++++ Data to examine

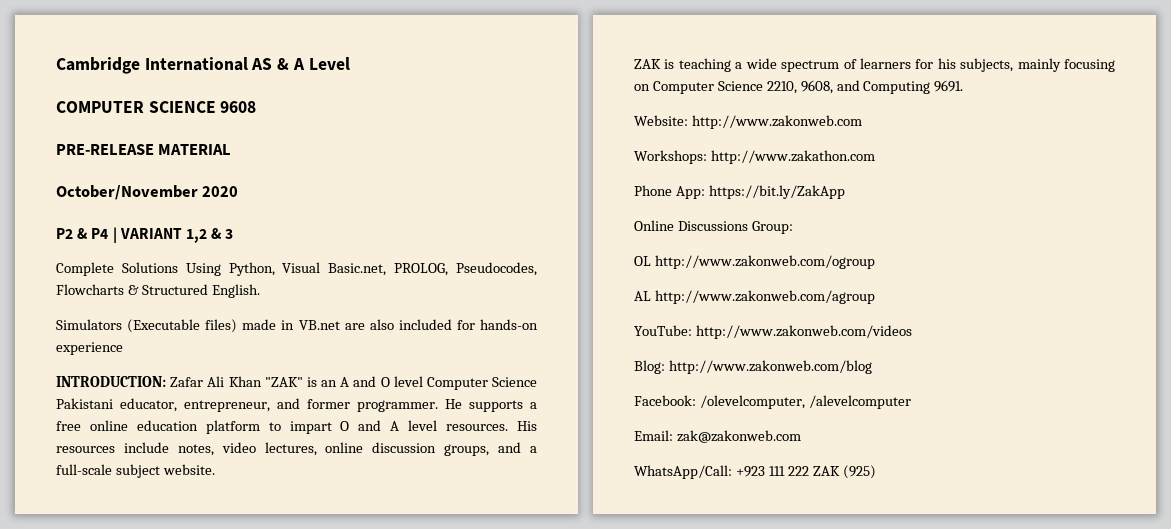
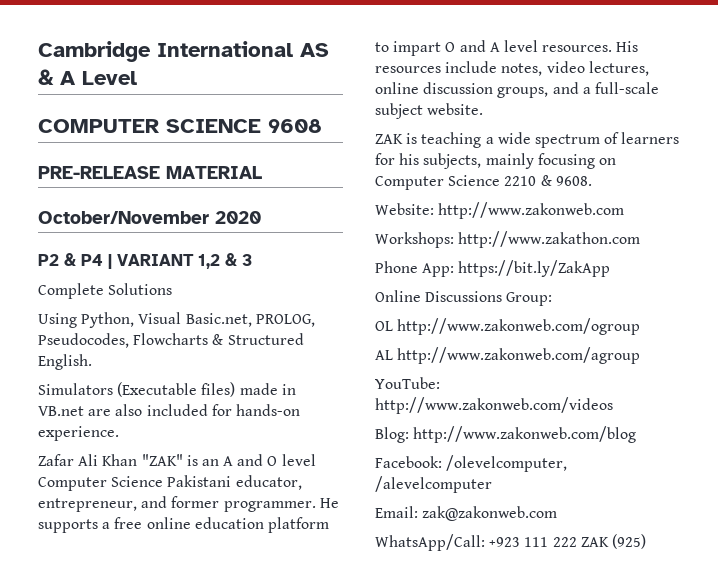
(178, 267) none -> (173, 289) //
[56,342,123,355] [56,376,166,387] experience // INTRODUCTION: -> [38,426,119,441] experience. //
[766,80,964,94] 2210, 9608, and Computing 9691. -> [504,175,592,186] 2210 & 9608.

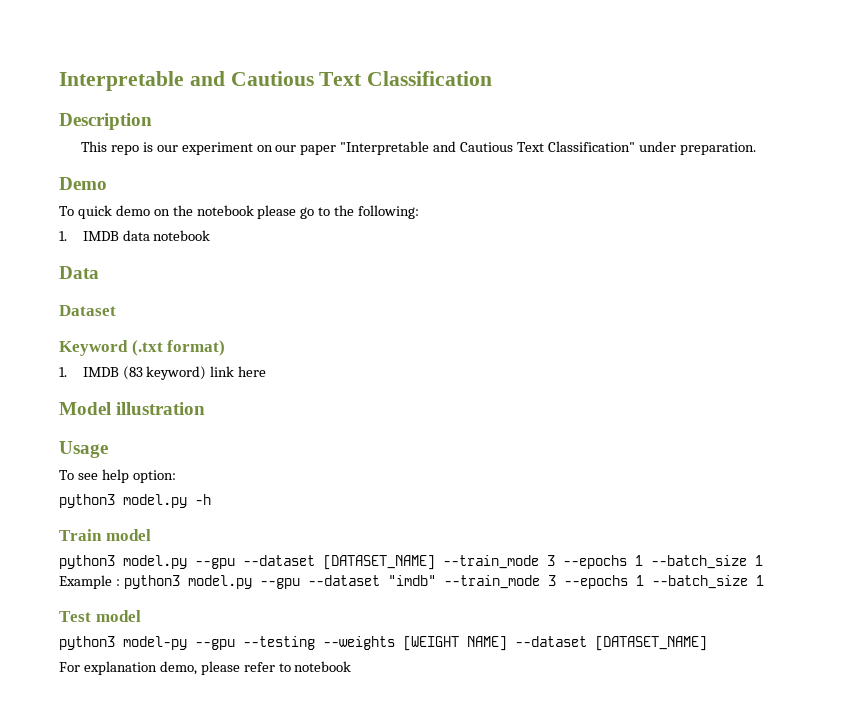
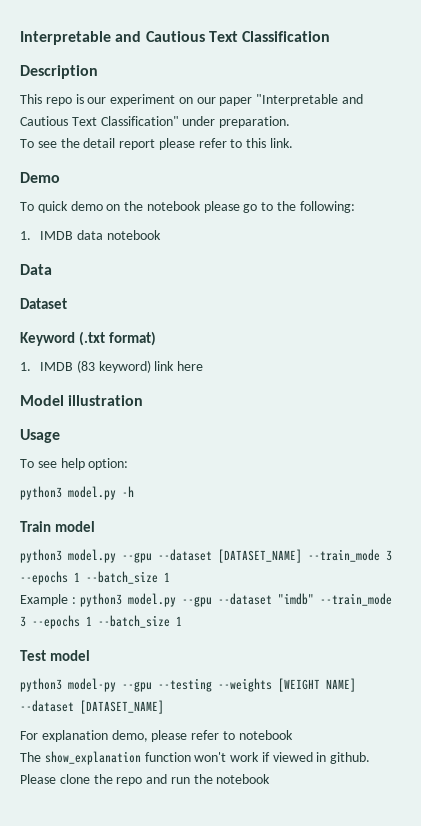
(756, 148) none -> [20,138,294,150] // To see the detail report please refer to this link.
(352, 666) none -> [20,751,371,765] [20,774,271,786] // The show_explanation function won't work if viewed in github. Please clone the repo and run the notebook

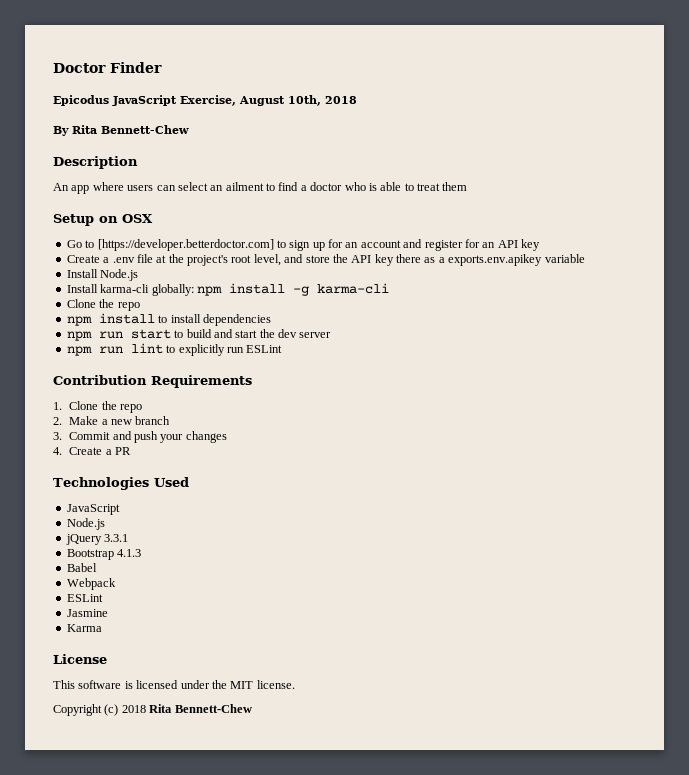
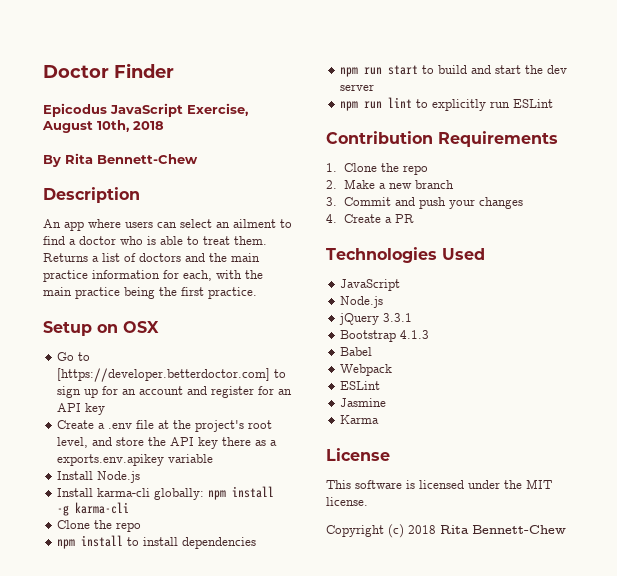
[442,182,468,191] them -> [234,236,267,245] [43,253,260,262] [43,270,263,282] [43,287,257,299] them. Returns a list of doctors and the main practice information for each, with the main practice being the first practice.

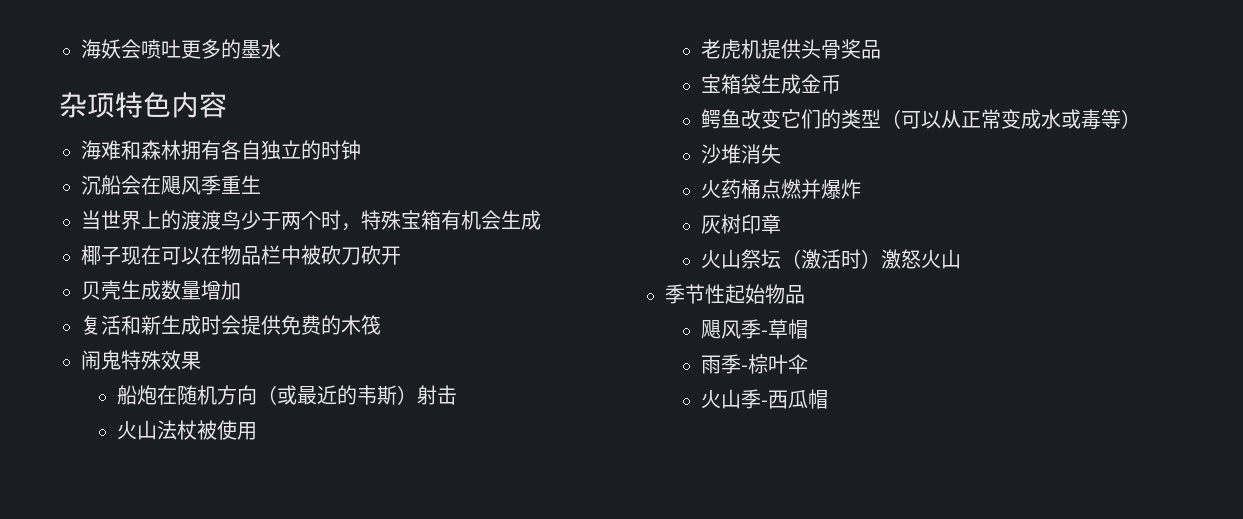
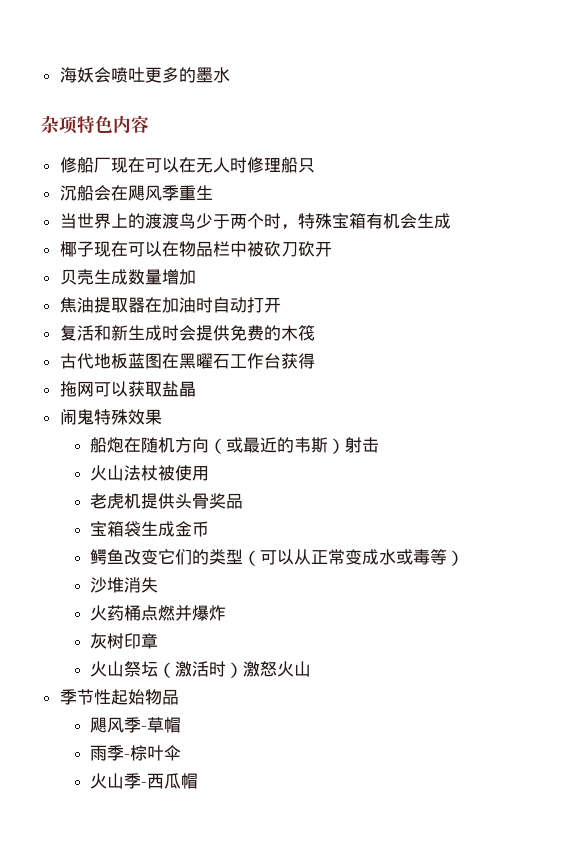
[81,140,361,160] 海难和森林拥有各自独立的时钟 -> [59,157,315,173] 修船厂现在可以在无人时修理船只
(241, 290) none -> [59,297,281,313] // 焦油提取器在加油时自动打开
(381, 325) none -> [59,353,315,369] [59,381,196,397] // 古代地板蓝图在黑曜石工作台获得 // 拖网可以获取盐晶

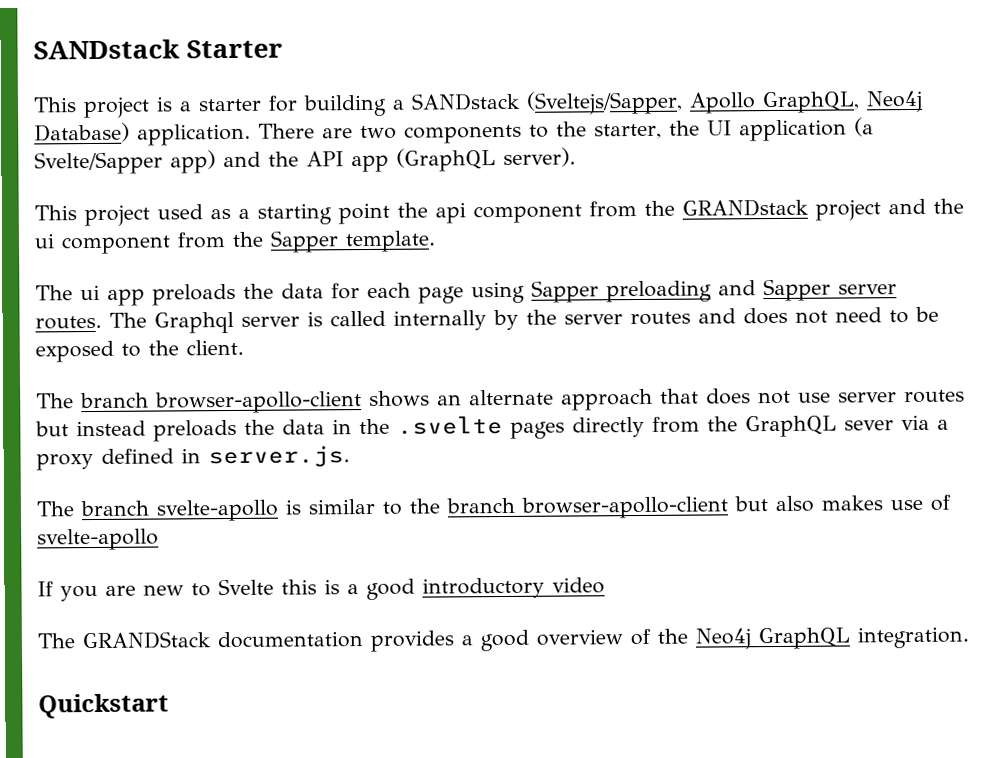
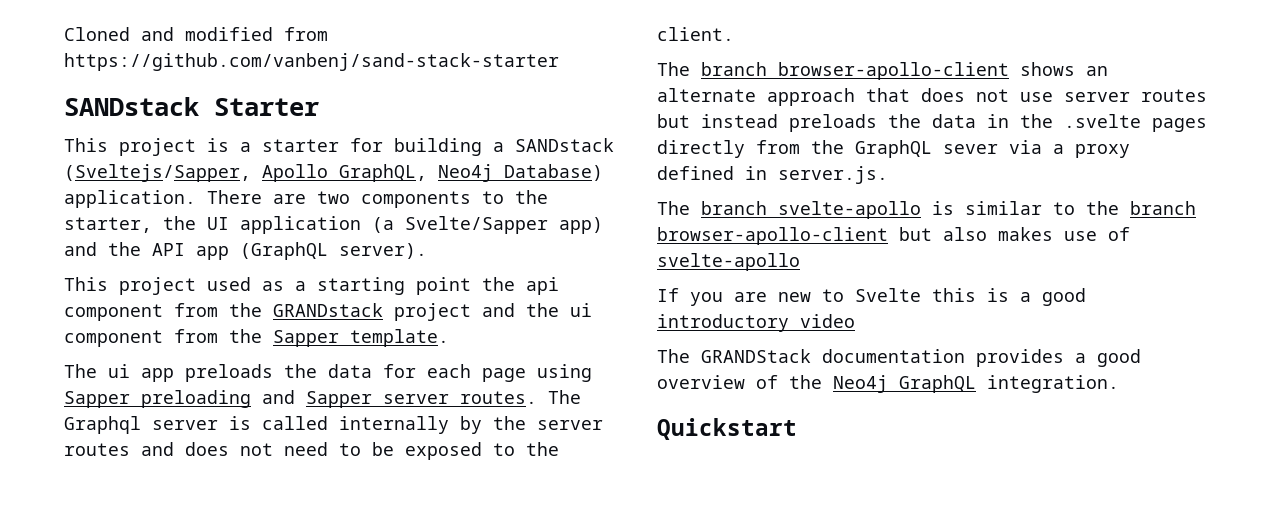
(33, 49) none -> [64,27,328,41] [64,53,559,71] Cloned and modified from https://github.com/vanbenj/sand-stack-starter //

++++++++

### Task details
Before copying, set the pictures aside; then reproduce each entry above exactly.

### Output below
(178, 267) none -> (173, 289) //
[56,342,123,355] [56,376,166,387] experience // INTRODUCTION: -> [38,426,119,441] experience. //
[766,80,964,94] 2210, 9608, and Computing 9691. -> [504,175,592,186] 2210 & 9608.

(756, 148) none -> [20,138,294,150] // To see the detail report please refer to this link.
(352, 666) none -> [20,751,371,765] [20,774,271,786] // The show_explanation function won't work if viewed in github. Please clone the repo and run the notebook

[442,182,468,191] them -> [234,236,267,245] [43,253,260,262] [43,270,263,282] [43,287,257,299] them. Returns a list of doctors and the main practice information for each, with the main practice being the first practice.

[81,140,361,160] 海难和森林拥有各自独立的时钟 -> [59,157,315,173] 修船厂现在可以在无人时修理船只
(241, 290) none -> [59,297,281,313] // 焦油提取器在加油时自动打开
(381, 325) none -> [59,353,315,369] [59,381,196,397] // 古代地板蓝图在黑曜石工作台获得 // 拖网可以获取盐晶

(33, 49) none -> [64,27,328,41] [64,53,559,71] Cloned and modified from https://github.com/vanbenj/sand-stack-starter //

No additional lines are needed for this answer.